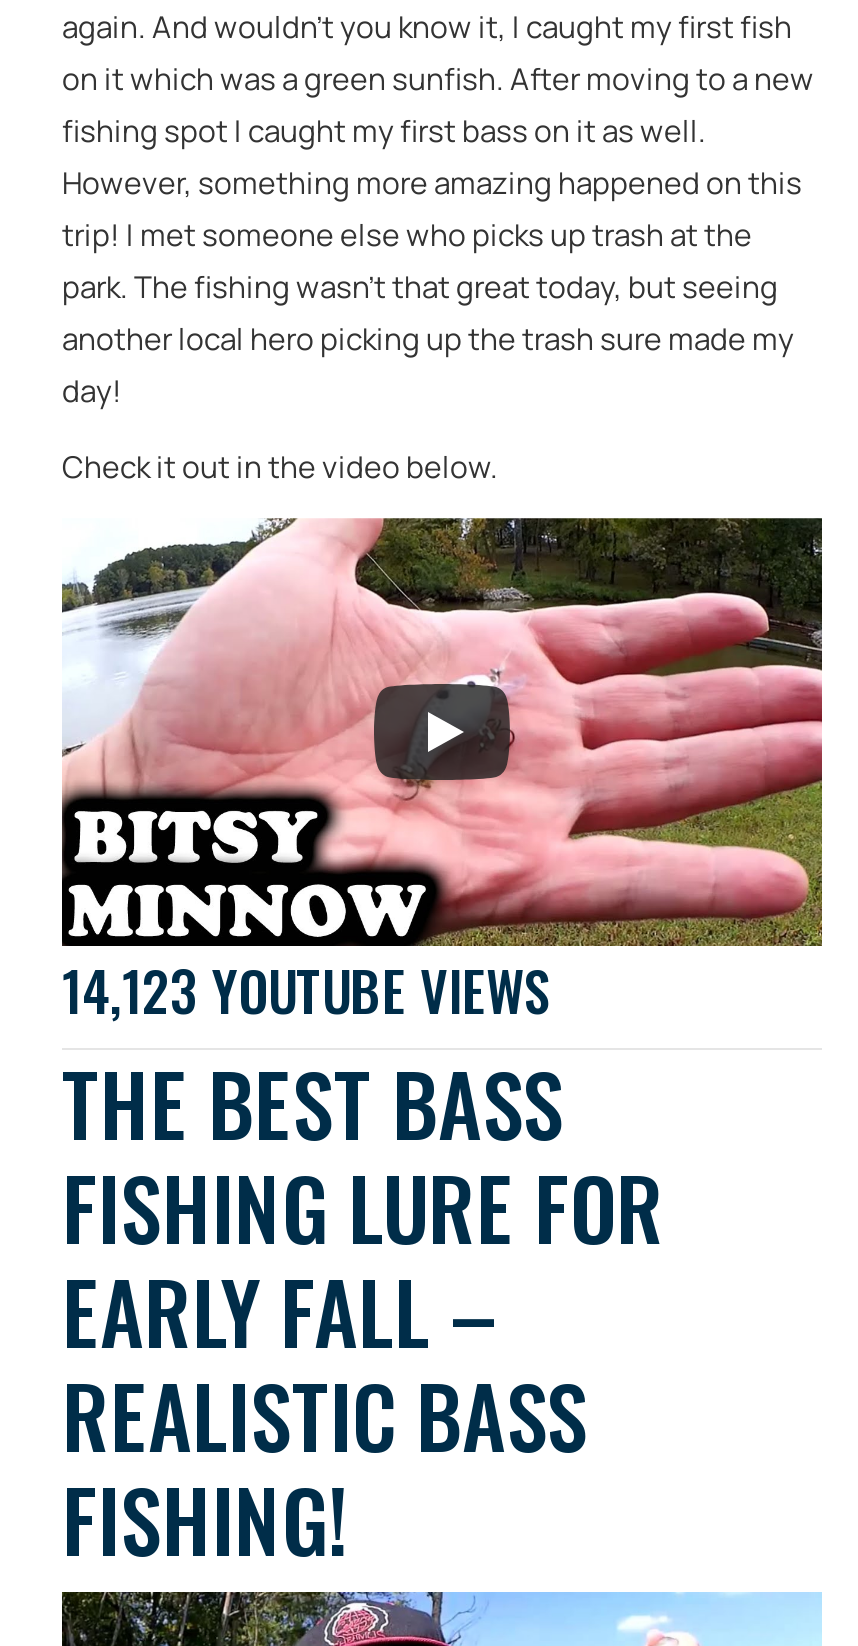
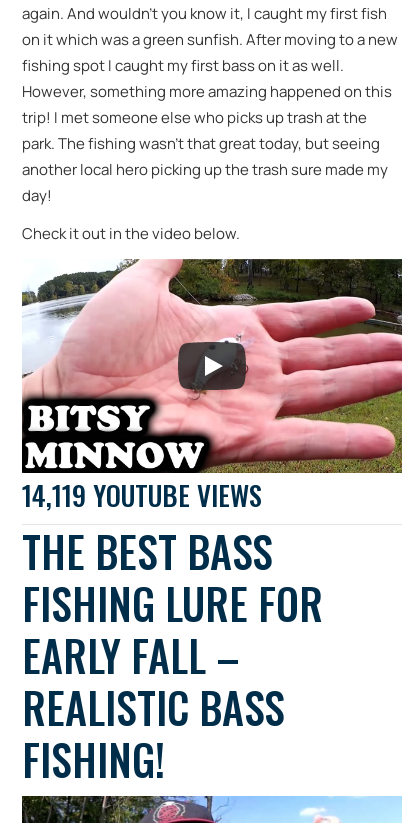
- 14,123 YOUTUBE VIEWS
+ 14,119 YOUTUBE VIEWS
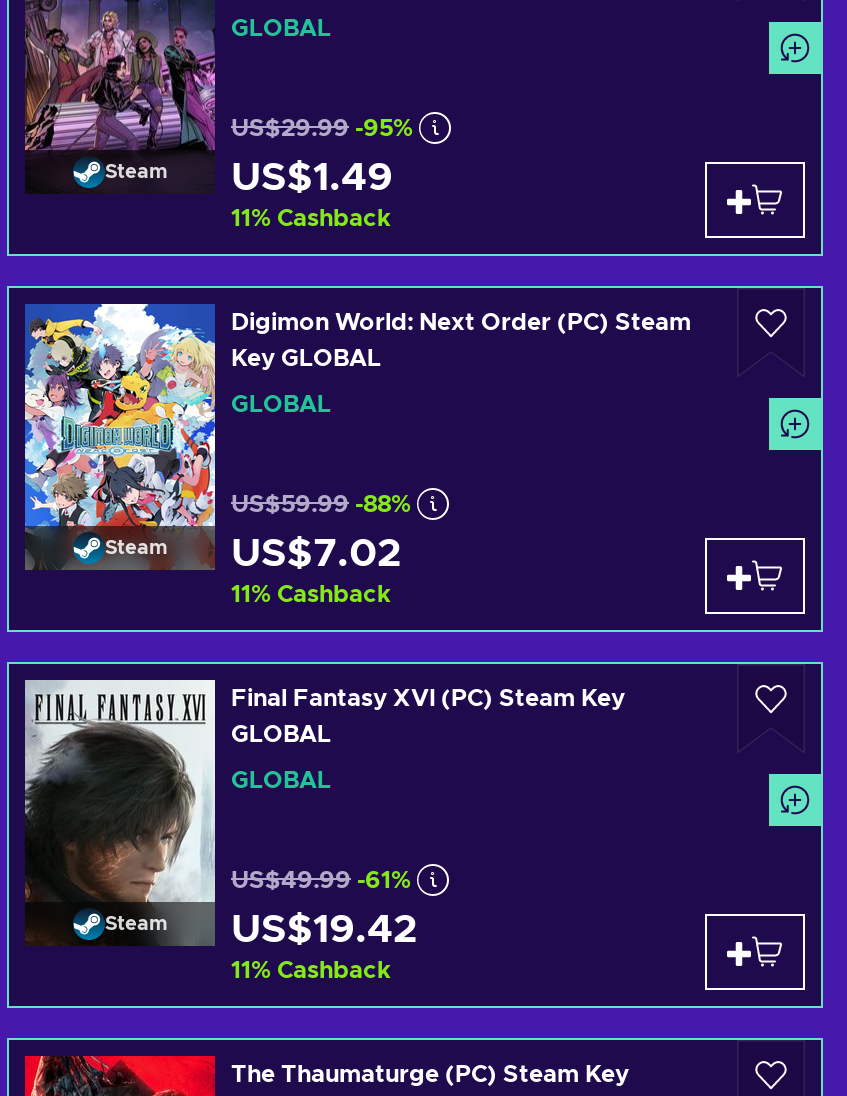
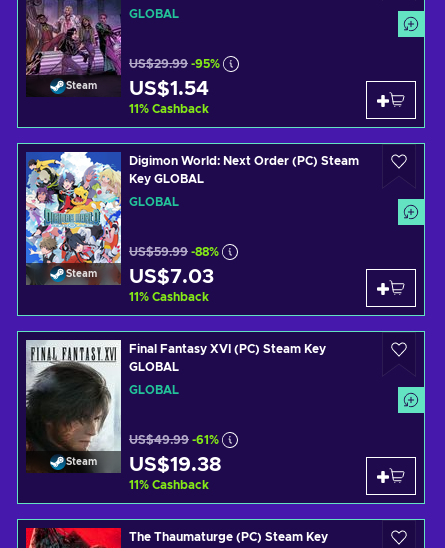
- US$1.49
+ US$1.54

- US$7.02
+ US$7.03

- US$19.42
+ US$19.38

.....

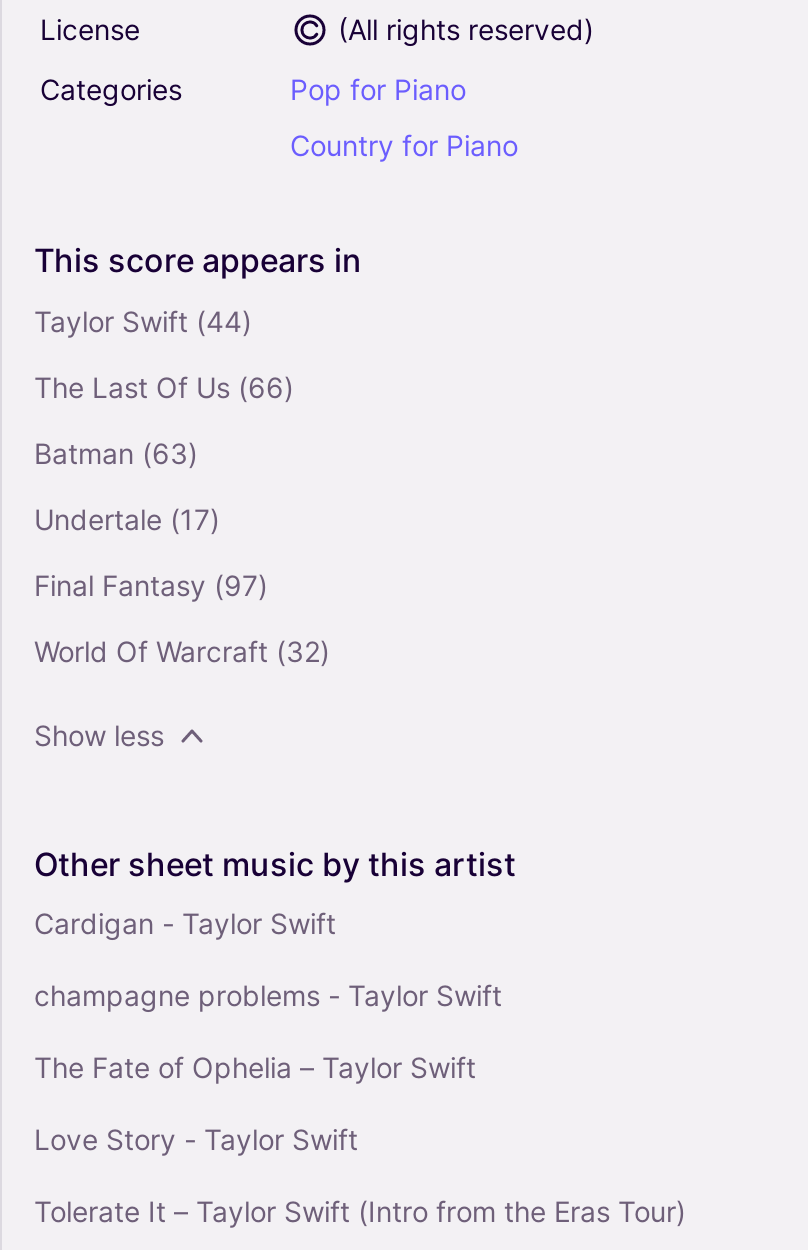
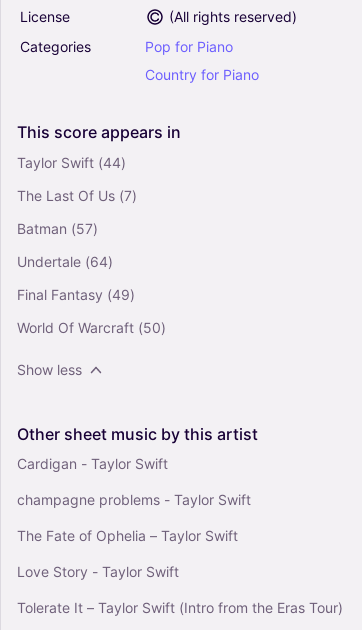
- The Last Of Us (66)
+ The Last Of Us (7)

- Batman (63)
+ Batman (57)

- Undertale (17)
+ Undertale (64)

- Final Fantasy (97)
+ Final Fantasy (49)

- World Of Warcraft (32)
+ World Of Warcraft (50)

.....

__PROBLEM TO SOLVE__.
Scan the material and collect every line that contains "YOUTUBE".

__SOLVED PROBLEM__.
- 14,123 YOUTUBE VIEWS
+ 14,119 YOUTUBE VIEWS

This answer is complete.